Location: Dairy Forage ResearchTitle: Dietary crude protein and tannin impact dairy manure chemistry and ammonia emissions from soils) Author
|Powell, J Mark|
Submitted to: Journal of Environmental Quality
Publication Type: Peer Reviewed Journal
Publication Acceptance Date: 6/28/2011
Publication Date: 9/1/2011
Publication URL: http://handle.nal.usda.gov/10113/53875
Citation: Powell, J.M., Aguerre, M.J., Wattiaux, M.A. 2011. Dietary crude protein and tannin impact dairy manure chemistry and ammonia emissions from soils. Journal of Environmental Quality. 40:1767-1774. DOI:10.2134/jeq2011.0085. Interpretive Summary: In the past, many dairy farmers fed high levels of dietary protein as a risk management strategy to avoid the chance of milk production drops. More recently, research has shown that feeding excess protein reduces feed nitrogen use efficiency with the excess nitrogen being excreted as urea nitrogen; this, in turn, increases ammonia emissions from dairy farms and thereby heightens human health and environmental concerns. Research has also shown that tannins (a naturally occurring compound used to cure leather) improve feed nitrogen use efficiency. So we conducted two studies to determine if feeding less crude protein and more tannin to dairy cows would reduce urine excretion and ammonia emissions after slurry (semi-liquid manure) application to soils. Emissions from slurry from a high crude protein diet were 1.5 to 2.6 times greater than from slurry from a low crude protein diet. Emissions from slurry containing tannin were 28% to 49% lower than emissions from slurry containing no tannin. Larger scale and longer term field trials are needed to ascertain effectiveness of tannin in abating ammonia loss from land-applied slurry and in conserving the fertilizer nitrogen value of dairy slurry.
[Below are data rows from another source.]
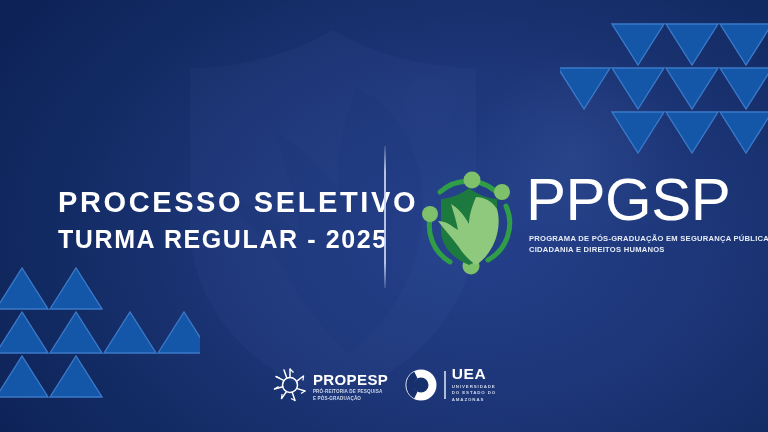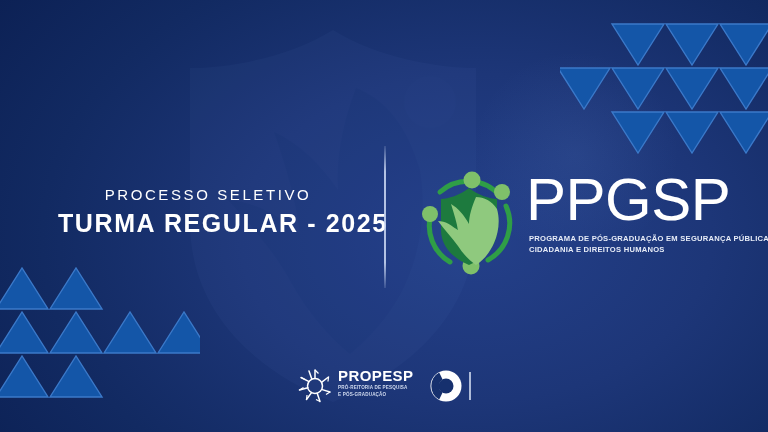"PROCESSO SELETIVO" .t-line1 { font-size: 15px -> 29px; font-weight: 400 -> 700 }
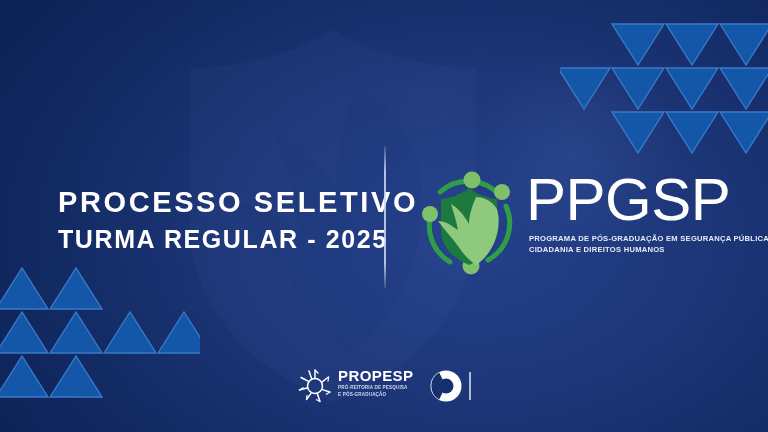"PROPESP" .logo-propesp { align-items: flex-start -> flex-end }
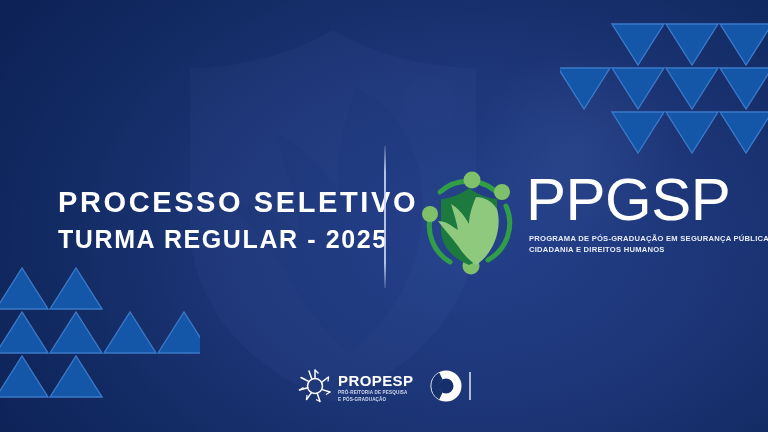"UEA" div.uea-txt { html: none -> <div> <span>UEA</span> <div> <div>UNIVERSIDADE</div> <div>DO ESTADO DO</div> <div>AMAZONAS</div> </div> </div> }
Technical Abstract: Excess crude protein (CP) in dairy cow diets is excreted mostly as urea nitrogen (N), which increases ammonia (NH3) emissions from dairy farms, and heightens human health and environmental concerns. Feeding less CP and more tannin to dairy cows may enhance feed N use and milk production, abate NH3 emissions and conserve the fertilizer N value of manure. Lab-scale ventilated chambers were used to evaluate impacts of CP and tannin feeding on slurry chemistry, NH3 emissions and soil inorganic N levels after slurry application to a sandy loam soil and a silt loam soil. Slurry from lactating Holstein dairy cows (Bos taurus) fed two levels (g kg-1) of dietary CP: 155 (LCP) and 168 (HCP) each fed at four levels (g kg-1) of dietary tannin extract [a mixture from red quebracho (Schinopsis lorentzii) and chestnut (Castanea sativa) trees]: 0 (0T), 4.5 (LT), 9.0 (MT) and 18.0 (HT) were applied to soil-containing lab-scale chambers, and NH3 emissions were measured 1, 3, 6, 12, 24, 36 and 48 h after slurry applications. During the 3 h to 48 h measurements periods, NH3 emissions from the HCP slurry were 1.5 to 2.6 times greater than from the LCP slurry. At trial’s end (48 h) however concentrations of inorganic N in soils were greater in HCP slurry-amended soils than in LCP-amended soils. Emissions from HT slurry were 28% to 49% lower than emissions from 0T slurry during the 24-h to 48-h measurements, yet these differences did not impact soil inorganic N levels. Cumulative NH3 emissions from the sandy loam soil were 1.1 to 1.2 times greater than from silt loam soil, a result which decreased soil inorganic N in the sandy loam compared to the silt loam soil. Larger scale and longer term field trails are needed to ascertain effectiveness of tannin extracts in abating NH3 loss from land-applied slurry, and the impact of tannin-containing slurry on soil N cycles.